Are you scared about the seemingly daunting prospect of coming up with an intention for each bead in a rosary? You would be surprised how easily one intention acts as a seed for many others. For example, when I pray the Second Joyful Mystery, The Visitation, I start by praying that all expectant mothers raise their children to know God’s love. That intention leads me to pray for the change of heart of all expectant mothers who are considering abortion. I then find myself praying for sidewalk counselors and those who pray in front of abortion clinics. That leads me to think about the change of heart of those working in the abortion industry. I follow with prayers that politicians (particularly Catholic ones) who publicly support the abortion industry let the Holy Spirit into their hardened hearts. Once I started attaching a few intentions to those “Hail Marys,” the rest came pouring in.
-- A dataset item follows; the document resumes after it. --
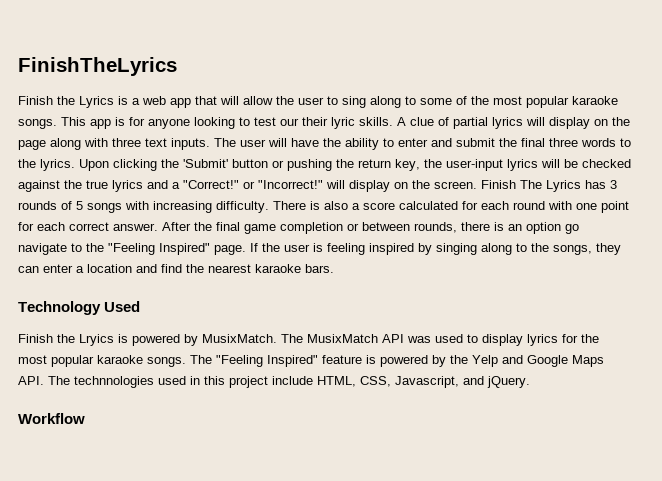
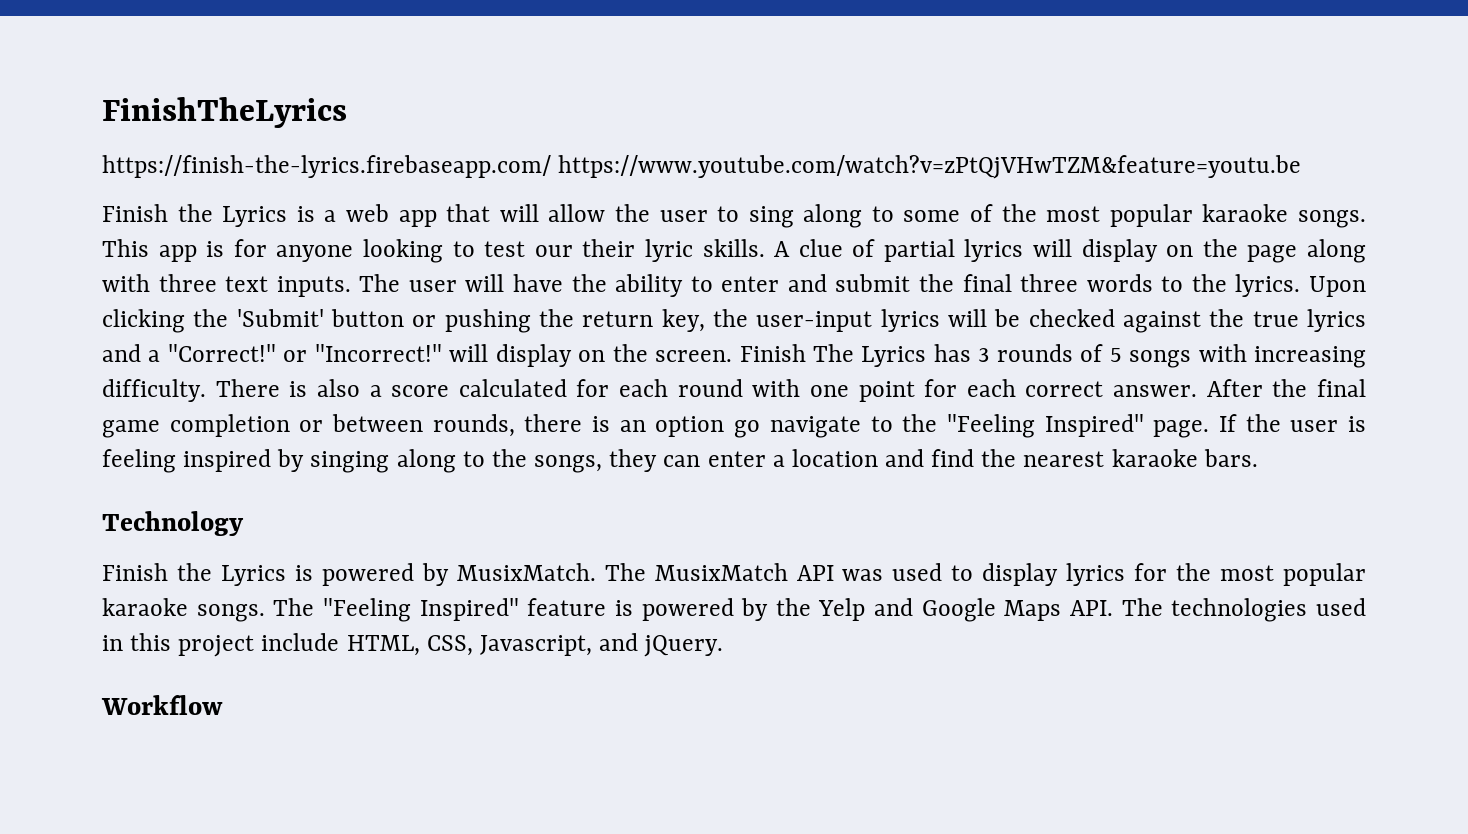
(177, 66) none -> [102,155,1302,179] // https://finish-the-lyrics.firebaseapp.com/ https://www.youtube.com/watch?v=zPtQjVHwTZM&feature=youtu.be
[104,301,141,312] [18,334,114,346] Used // Finish the Lryics -> [102,563,286,586] // Finish the Lyrics
[74,376,154,388] technnologies -> [1171,598,1308,622] technologies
This Lent I also rekindled my love of rosary guides that contain scripture passages and commentary on each mystery. When I’m tired and feel like racing through the rosary, I often want to hide my rosary books in a drawer and forget they exist. I rationalize that I have already read them repeatedly and cannot derive much more use from them. Why do I need to reread the Bible verses of the Transfiguration or the Miracle at Cana? Why do I need to read commentary and meditations I’ve read a dozen times already?
I am so glad when I do convince myself to read and integrate a guide into my rosary prayers because I discover something new every time. While the text stays the same, it speaks to me differently because I live through new experiences and the world at large changes every day. For example, I never would have thought back in January that I would now be praying for Pope Francis. Or maybe the Fourth Sorrowful Mystery of Jesus carrying His cross will have a more personal significance to me after a difficult day at work. The same scriptural passages, commentaries, and meditations take on different meanings each time I read them. And these new ideas then manifest themselves as new intentions that I pray on each rosary bead which in turn makes me think of even more intentions, thanksgivings, and remorses. The rosary is no longer a static set of prayers, but is a dynamic dialog with Jesus, Mary, and the saints.
I believe that when people criticize rosary meditation, they envision someone mindlessly chanting the same phrases repeatedly. They invoke Matthew 6:7 — “And when you pray, do not keep on babbling like pagans, for they think they will be heard because of their many words.” What the critics do not understand is that the rosary is not “babble” when you put forth specific intentions, sorrows, and thanksgivings before our Mother Mary who then strengthens your prayers before her Son, Jesus Christ. When Mary gave humanity the rosary, she did not intend it to act as a medium for mindless incantations but instead she wants us to really make it our own. And when we pray the rosary as Mary intended, we no longer see it as a chore to avoid, but as a moment of peace and joy in our busy lives.